Less than twenty-five years after Cicero's death, in the imagination of the greatest of Roman poets, Jupiter was once more brought before the Roman world, and now in a form comprehensible by all educated men, whether or no they had dabbled in philosophy. What are we to say of the Jupiter of the Aeneid? We do not need to read far in the first book of the poem to find him spoken of in terms which remind us of Varro: "O qui res hominumque deumque Aeternis regis imperiis," are the opening words of the address of Venus; and when she has finished,
Olli subridens hominum sator atque deorum
Vultu, quo caelum tempestatesque serenat,
Oscula libavit natae, dehine talia fatur;
"Parce metu, Cytherea, manent immota tuorum
Fata tibi."
Jupiter is here, as in Varro's system, the prime cause and ruler of all things, and he also holds in his hand the destiny of Rome and the fortunes of the hero who was to lay the first foundation of Rome's dominion. It is in the knowledge of his will that Aeneas walks, with hesitating steps, in the earlier books, in the later ones with assured confidence, towards the goal that is set before him. But the lines just quoted serve well to show how different is the Jupiter of Virgil from the universal deity of the Roman Stoic. Beyond doubt Virgil had felt the power of the Stoic creed; but he was essaying an epic poem, and he could not possibly dispense with the divine machinery as it stood in his great Homeric model. His Jupiter is indeed, as has been lately said,[569] "a great and wise god, free from the tyrannical and sensuous characteristics of the Homeric Zeus," in other words, he is a Roman deity, and sometimes acts and speaks like a grave Roman consul of the olden time. But still he is an anthropomorphic deity, a purely human conception of a personal god-king; in these lines he smiles on his daughter Venus and kisses her. This is the reason why Virgil has throughout his poem placed the Fates, or Destiny, in close relation to him, without definitely explaining that relation. Fate, as it appears in the Aeneid, is the Stoic [Greek: eimarmenae] applied to the idea of Rome and her Empire; that Stoic conception could not take the form of Jupiter, as in Varro's hands, for the god had to be modelled on the Homeric pattern, not on the Stoic. It is perhaps not going too far to say that the god, as a theological conception, never recovered from this treatment; any chance he ever had of becoming the centre of a real religious system was destroyed by the Aeneid, the pietas of whose hero is indeed nominally due to him, but in reality to the decrees of Fate.[570]
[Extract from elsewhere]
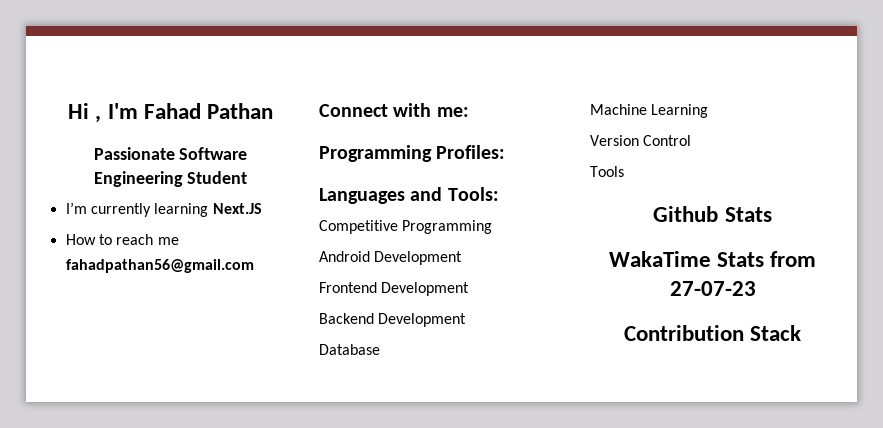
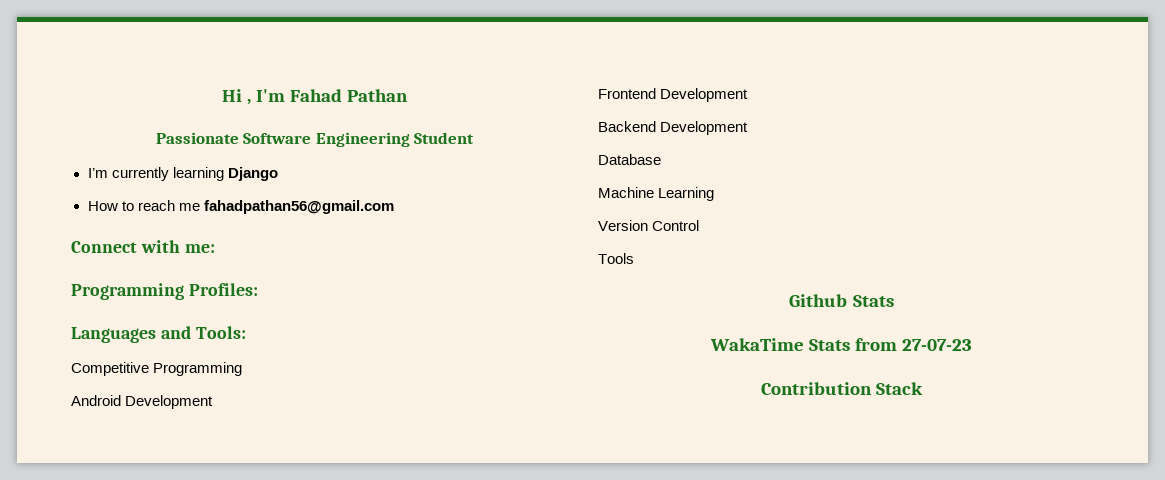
- I’m currently learning Next.JS
+ I’m currently learning Django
While philosophers and poets were thus performing intellectual and imaginative feats with the gods of the State, the strong tendency to superstition, untutored fear of the supernatural, which had always been characteristic of the Italian peoples, so far from losing power, was actually gaining it, and that not only among the lower classes. As Lucretius mockingly said, even those who think and speak with contempt of the gods will in moments of trouble slay black sheep and sacrifice them to the Manes. This feeling of fear or nervousness, which lies at the root of the meaning of the word religio,[571] had been quieted in the old days by the prescriptions of the pontifices and their jus divinum, but it was always ready to break out again; as we have seen, in the long and awful struggle of the Hannibalic war, it was necessary to go far beyond the ordinary pharmacopoeia within reach of the priesthoods in order to convince the people that all possible means were being taken for their salvation. Again, in this last age of the Republic, there are obvious signs that both ignorant and educated were affected by the gloom and uncertainty of the times. Increasing uncertainty in the political world, increasing doubt in the world of thought, very naturally combined to produce an emotional tendency which took different forms in men of different temperament. We can trace this (1) in the importance attached to omens, portents, dreams; (2) in a certain vague thought of a future life, which takes a positive shape in the deification of human beings; (3) at the close of the period, in something approaching to a sense of sin, of neglected duty, bringing down upon State and individual the anger of the gods.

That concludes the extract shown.